Present exactly, and only, the lines running from the line that contains "MSD | Cross-band" through the end of the entries below.

Dataset items:
• • •

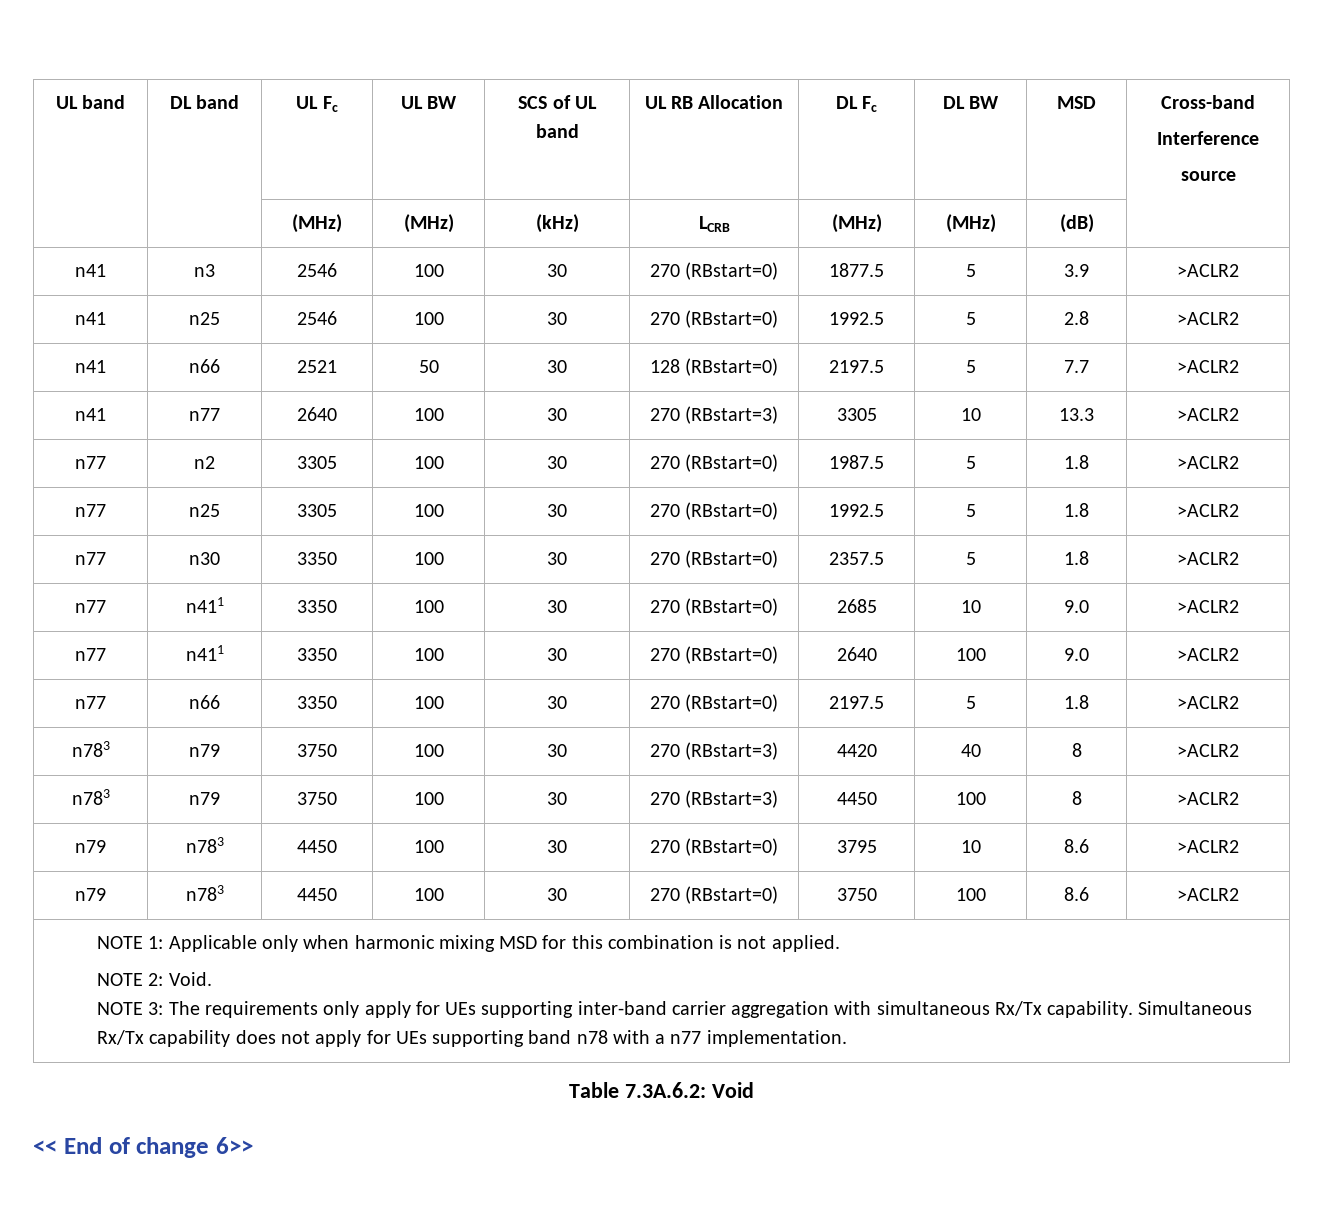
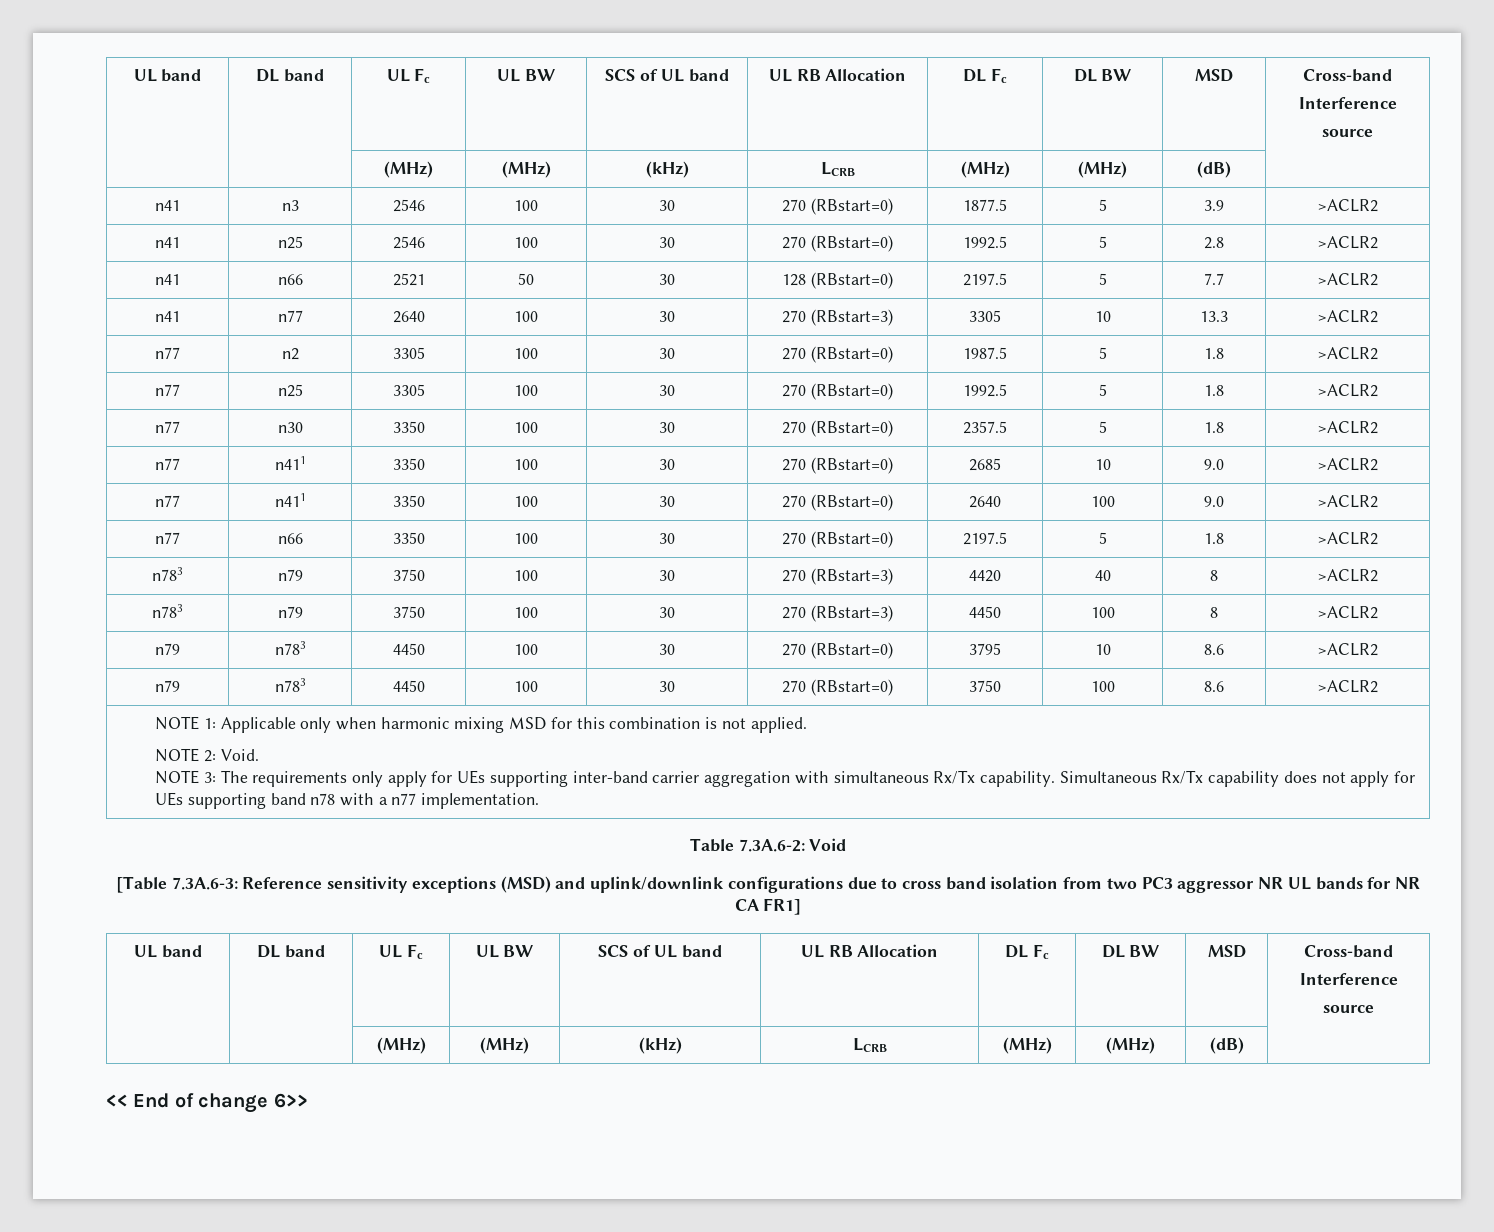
- Table 7.3A.6.2: Void
+ Table 7.3A.6-2: Void
+ [Table 7.3A.6-3: Reference sensitivity exceptions (MSD) and uplink/downlink configurations due to cross band isolation from two PC3 aggressor NR UL bands for NR CA FR1]
+ UL band | DL band | UL Fc | UL BW | SCS of UL band | UL RB Allocation | DL Fc | DL BW | MSD | Cross-band
+ Interference
+ source
+ | | (MHz) | (MHz) | (kHz) | LCRB | (MHz) | (MHz) | (dB) |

• • •

**TASK OUTPUT**:
+ UL band | DL band | UL Fc | UL BW | SCS of UL band | UL RB Allocation | DL Fc | DL BW | MSD | Cross-band
+ Interference
+ source
+ | | (MHz) | (MHz) | (kHz) | LCRB | (MHz) | (MHz) | (dB) |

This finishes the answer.